MATERIAL FOR THIS EXERCISE:
*-*-*

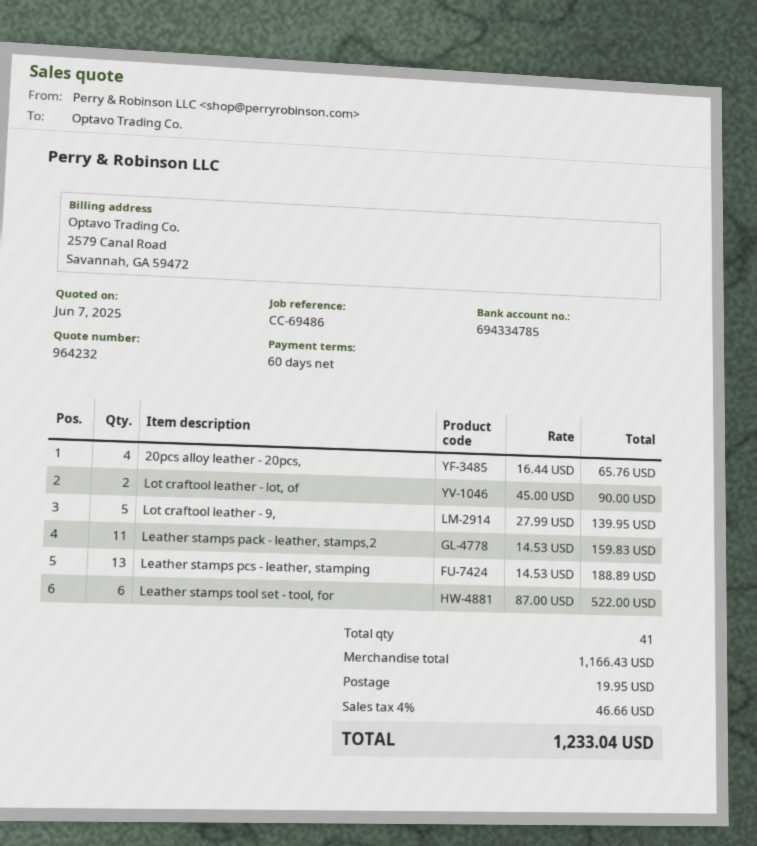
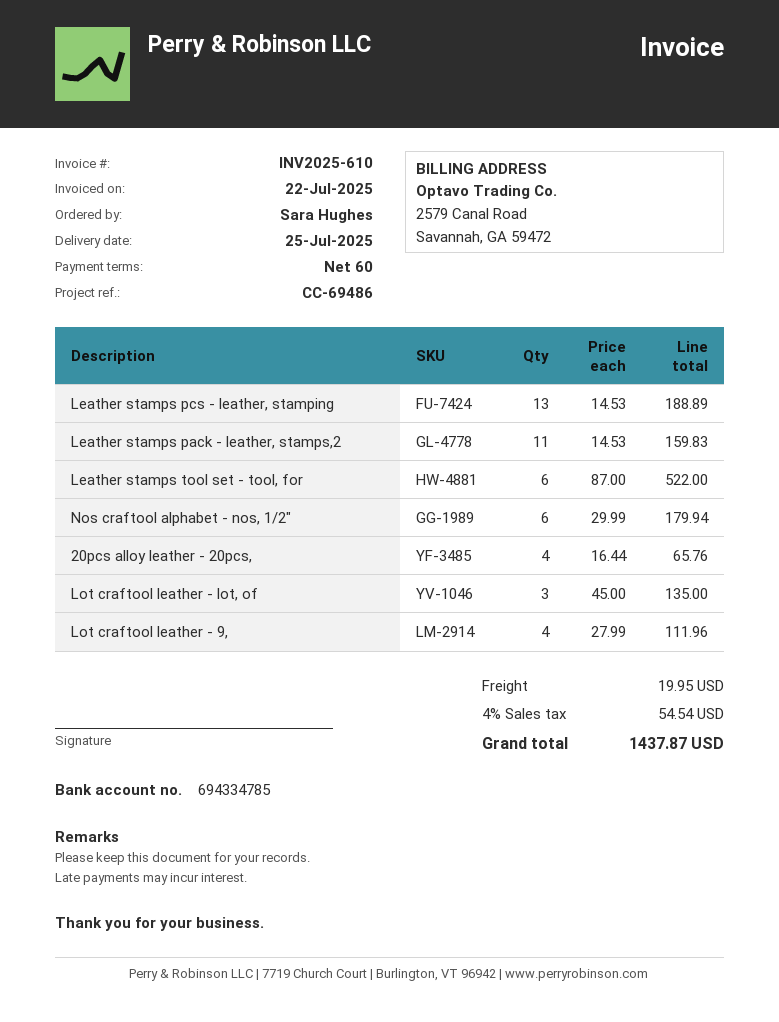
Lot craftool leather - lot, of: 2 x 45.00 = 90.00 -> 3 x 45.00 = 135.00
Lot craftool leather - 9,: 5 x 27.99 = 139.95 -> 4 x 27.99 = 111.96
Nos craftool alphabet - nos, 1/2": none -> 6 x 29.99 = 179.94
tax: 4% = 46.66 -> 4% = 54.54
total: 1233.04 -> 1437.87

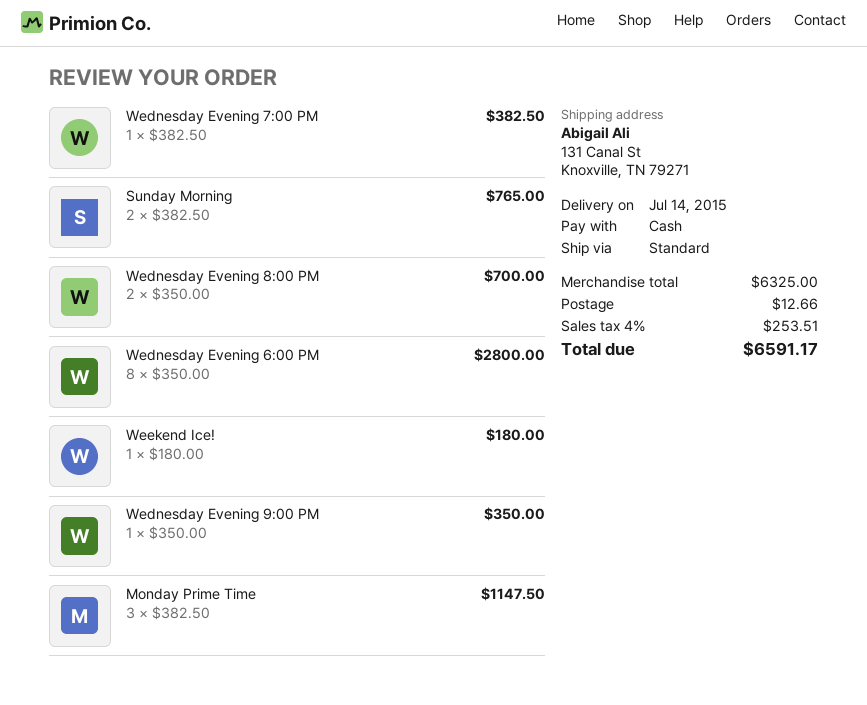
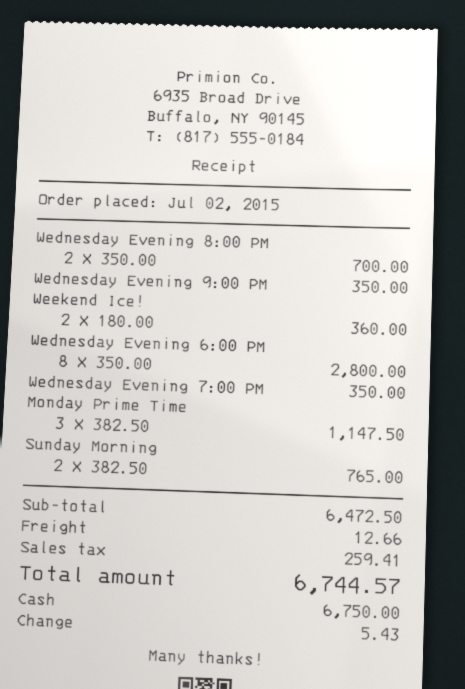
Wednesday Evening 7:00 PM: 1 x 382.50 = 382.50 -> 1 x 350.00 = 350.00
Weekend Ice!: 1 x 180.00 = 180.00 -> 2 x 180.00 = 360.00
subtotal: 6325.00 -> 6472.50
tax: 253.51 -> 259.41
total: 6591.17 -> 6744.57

*-*-*

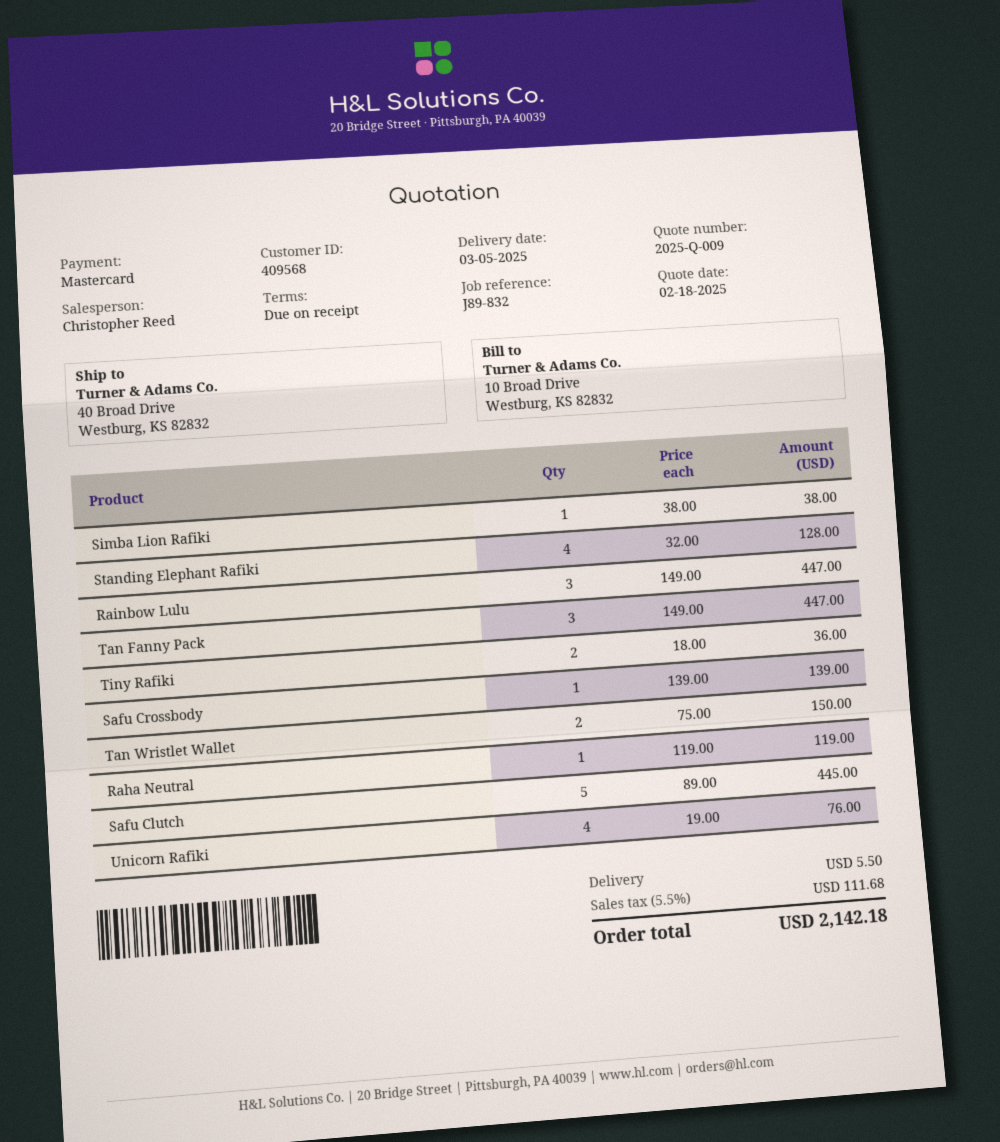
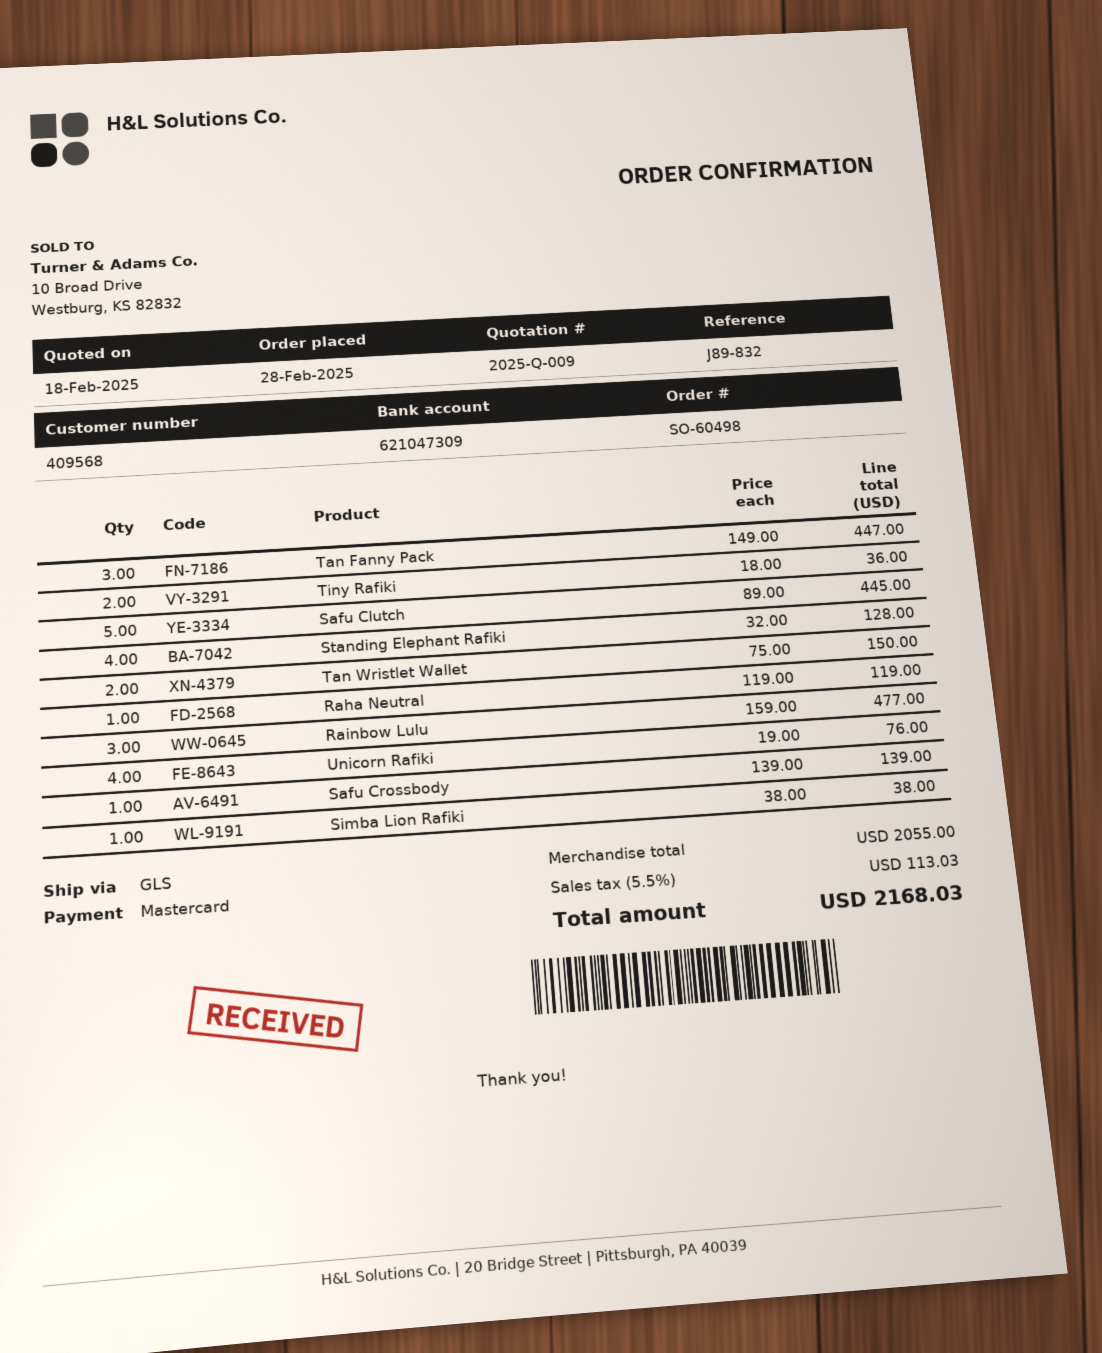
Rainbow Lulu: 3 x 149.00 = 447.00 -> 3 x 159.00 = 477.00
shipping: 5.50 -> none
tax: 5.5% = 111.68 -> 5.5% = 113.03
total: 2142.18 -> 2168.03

*-*-*

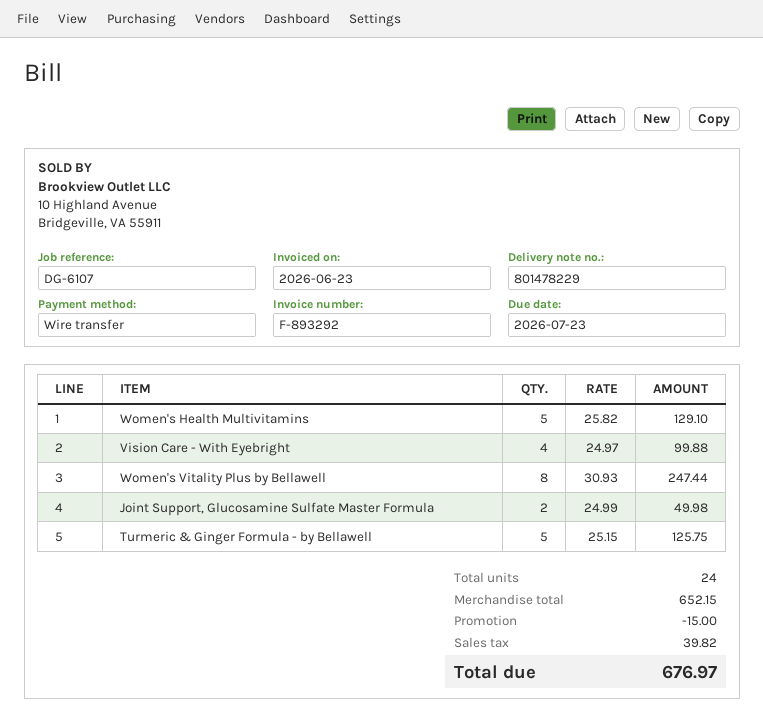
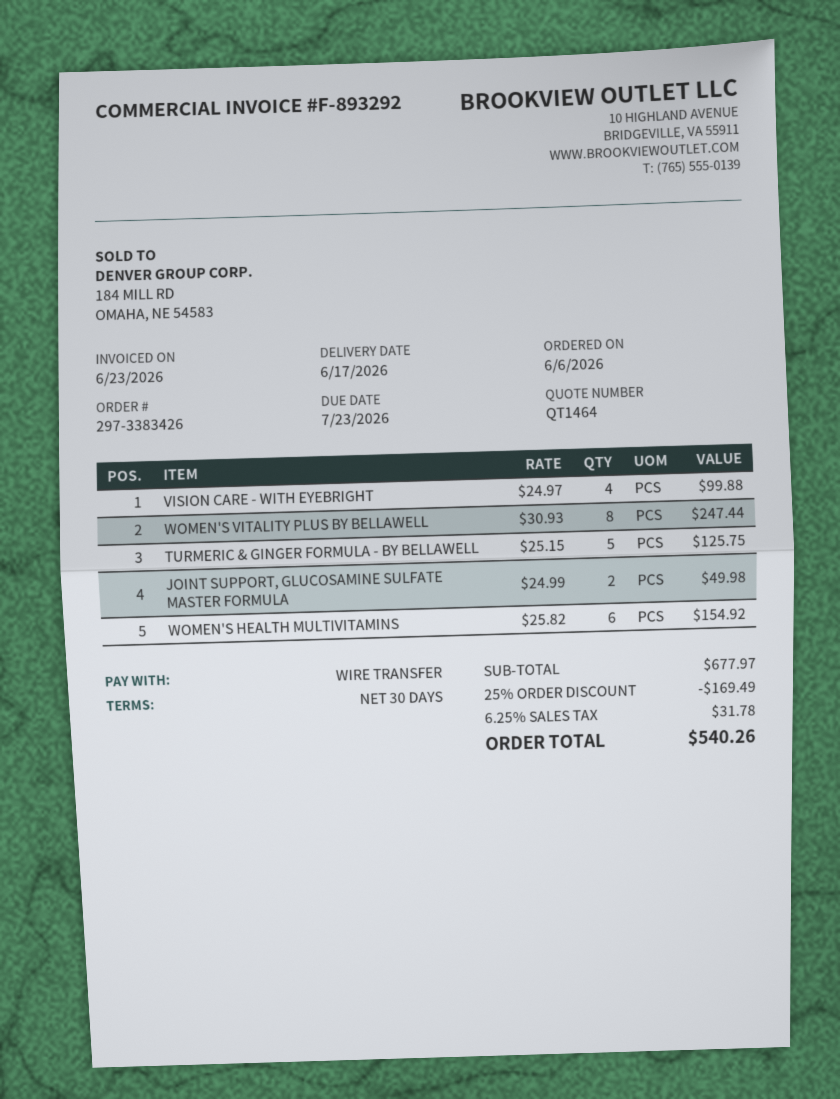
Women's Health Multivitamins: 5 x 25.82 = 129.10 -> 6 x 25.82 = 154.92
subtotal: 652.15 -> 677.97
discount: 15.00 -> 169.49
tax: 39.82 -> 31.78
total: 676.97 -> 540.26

*-*-*

WHAT THE TASK ASKS: Using only the listing above, restate exactly the lines from the line containing "subtotal: 6325.00 -> 6472.50" through the line containing "total: 6591.17 -> 6744.57", both included.

ANSWER SPACE:
subtotal: 6325.00 -> 6472.50
tax: 253.51 -> 259.41
total: 6591.17 -> 6744.57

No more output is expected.